[[ PROVIDED RECORDS, beginning ]]
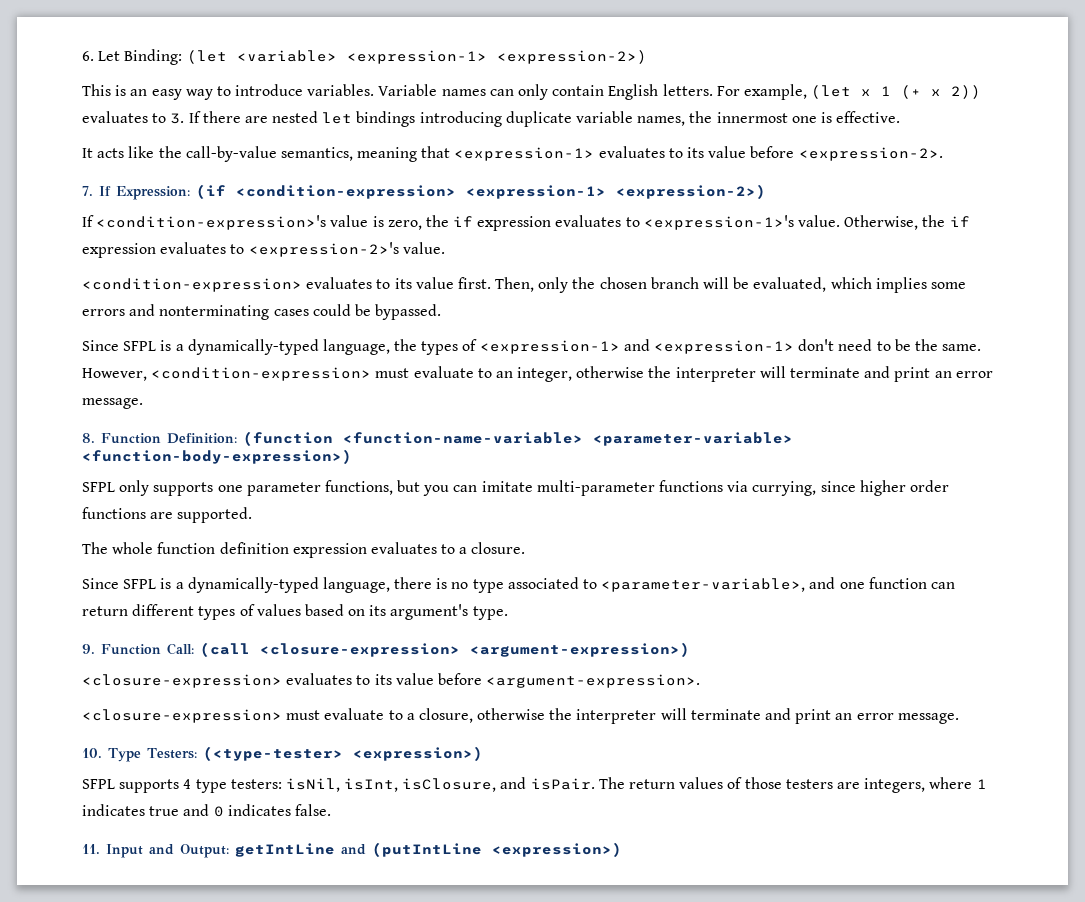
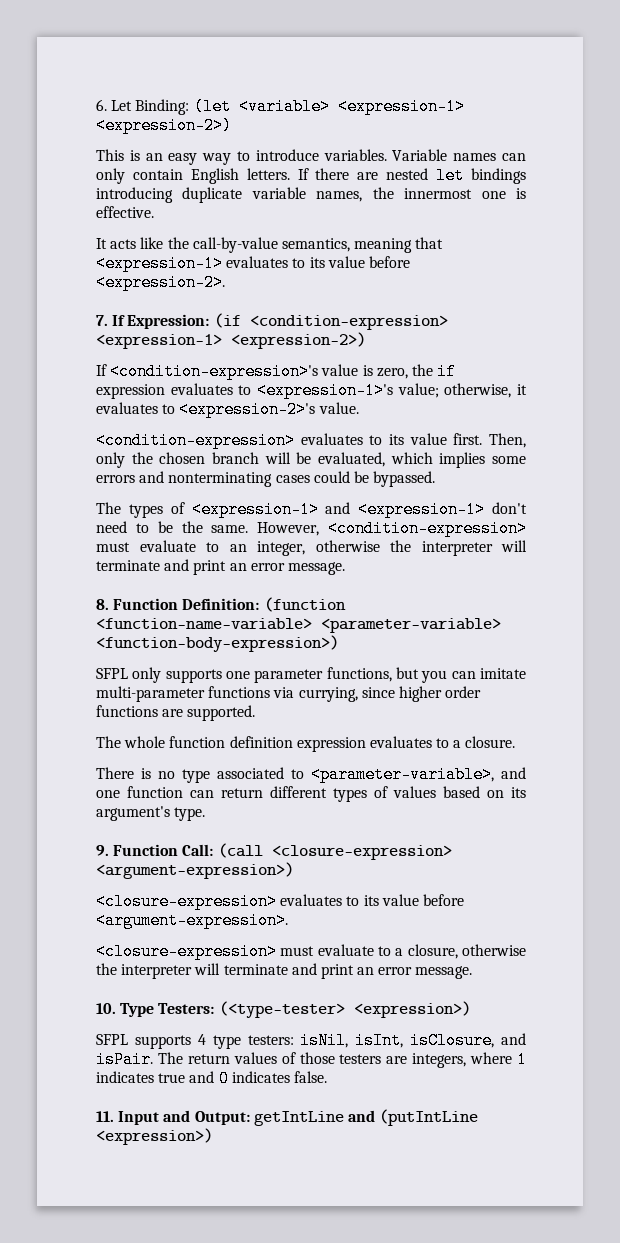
- For example, (let x 1 (+ x 2)) evaluates to 3. If there are nested let bindings introducing duplicate variable names, the innermost one is effective.
+ If there are nested let bindings introducing duplicate variable names, the innermost one is effective.
- If <condition-expression>'s value is zero, the if expression evaluates to <expression-1>'s value. Otherwise, the if expression evaluates to <expression-2>'s value.
+ If <condition-expression>'s value is zero, the if expression evaluates to <expression-1>'s value; otherwise, it evaluates to <expression-2>'s value.
- Since SFPL is a dynamically-typed language, the types of <expression-1> and <expression-1> don't need to be the same.
+ The types of <expression-1> and <expression-1> don't need to be the same.
- Since SFPL is a dynamically-typed language, there is no type associated to <parameter-variable>, and one function can return different types of values based on its argument's type.
+ There is no type associated to <parameter-variable>, and one function can return different types of values based on its argument's type.

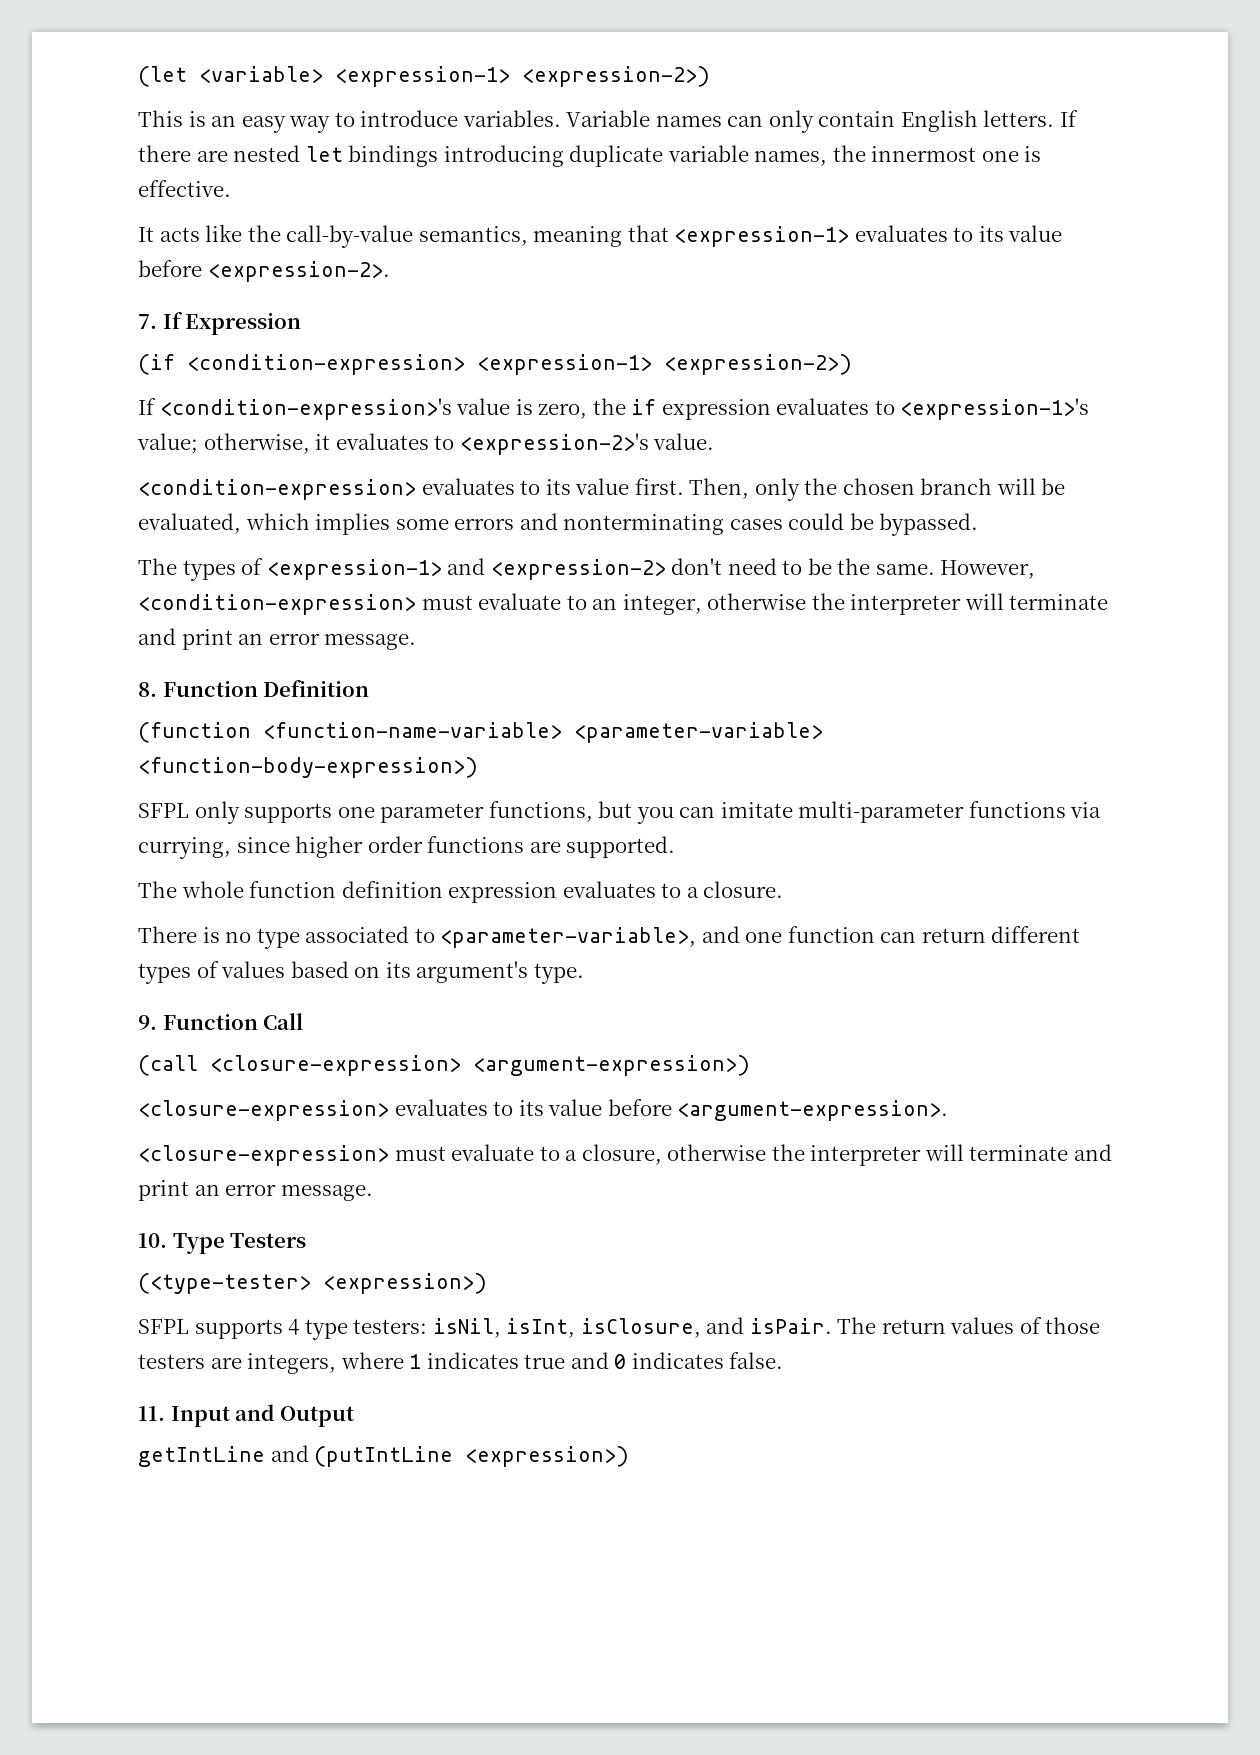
- 6. Let Binding: (let <variable> <expression-1> <expression-2>)
+ (let <variable> <expression-1> <expression-2>)
- 7. If Expression: (if <condition-expression> <expression-1> <expression-2>)
+ 7. If Expression
+ (if <condition-expression> <expression-1> <expression-2>)
- The types of <expression-1> and <expression-1> don't need to be the same.
+ The types of <expression-1> and <expression-2> don't need to be the same.
- 8. Function Definition: (function <function-name-variable> <parameter-variable> <function-body-expression>)
+ 8. Function Definition
+ (function <function-name-variable> <parameter-variable> <function-body-expression>)
- 9. Function Call: (call <closure-expression> <argument-expression>)
+ 9. Function Call
+ (call <closure-expression> <argument-expression>)
- 10. Type Testers: (<type-tester> <expression>)
+ 10. Type Testers
+ (<type-tester> <expression>)
- 11. Input and Output: getIntLine and (putIntLine <expression>)
+ 11. Input and Output
+ getIntLine and (putIntLine <expression>)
[[ PROVIDED RECORDS, end ]]
YOUR TASK: Should a record include a picture, omit it from your copy and return the rest unchanged.

WRITTEN SOLUTION:
- For example, (let x 1 (+ x 2)) evaluates to 3. If there are nested let bindings introducing duplicate variable names, the innermost one is effective.
+ If there are nested let bindings introducing duplicate variable names, the innermost one is effective.
- If <condition-expression>'s value is zero, the if expression evaluates to <expression-1>'s value. Otherwise, the if expression evaluates to <expression-2>'s value.
+ If <condition-expression>'s value is zero, the if expression evaluates to <expression-1>'s value; otherwise, it evaluates to <expression-2>'s value.
- Since SFPL is a dynamically-typed language, the types of <expression-1> and <expression-1> don't need to be the same.
+ The types of <expression-1> and <expression-1> don't need to be the same.
- Since SFPL is a dynamically-typed language, there is no type associated to <parameter-variable>, and one function can return different types of values based on its argument's type.
+ There is no type associated to <parameter-variable>, and one function can return different types of values based on its argument's type.

- 6. Let Binding: (let <variable> <expression-1> <expression-2>)
+ (let <variable> <expression-1> <expression-2>)
- 7. If Expression: (if <condition-expression> <expression-1> <expression-2>)
+ 7. If Expression
+ (if <condition-expression> <expression-1> <expression-2>)
- The types of <expression-1> and <expression-1> don't need to be the same.
+ The types of <expression-1> and <expression-2> don't need to be the same.
- 8. Function Definition: (function <function-name-variable> <parameter-variable> <function-body-expression>)
+ 8. Function Definition
+ (function <function-name-variable> <parameter-variable> <function-body-expression>)
- 9. Function Call: (call <closure-expression> <argument-expression>)
+ 9. Function Call
+ (call <closure-expression> <argument-expression>)
- 10. Type Testers: (<type-tester> <expression>)
+ 10. Type Testers
+ (<type-tester> <expression>)
- 11. Input and Output: getIntLine and (putIntLine <expression>)
+ 11. Input and Output
+ getIntLine and (putIntLine <expression>)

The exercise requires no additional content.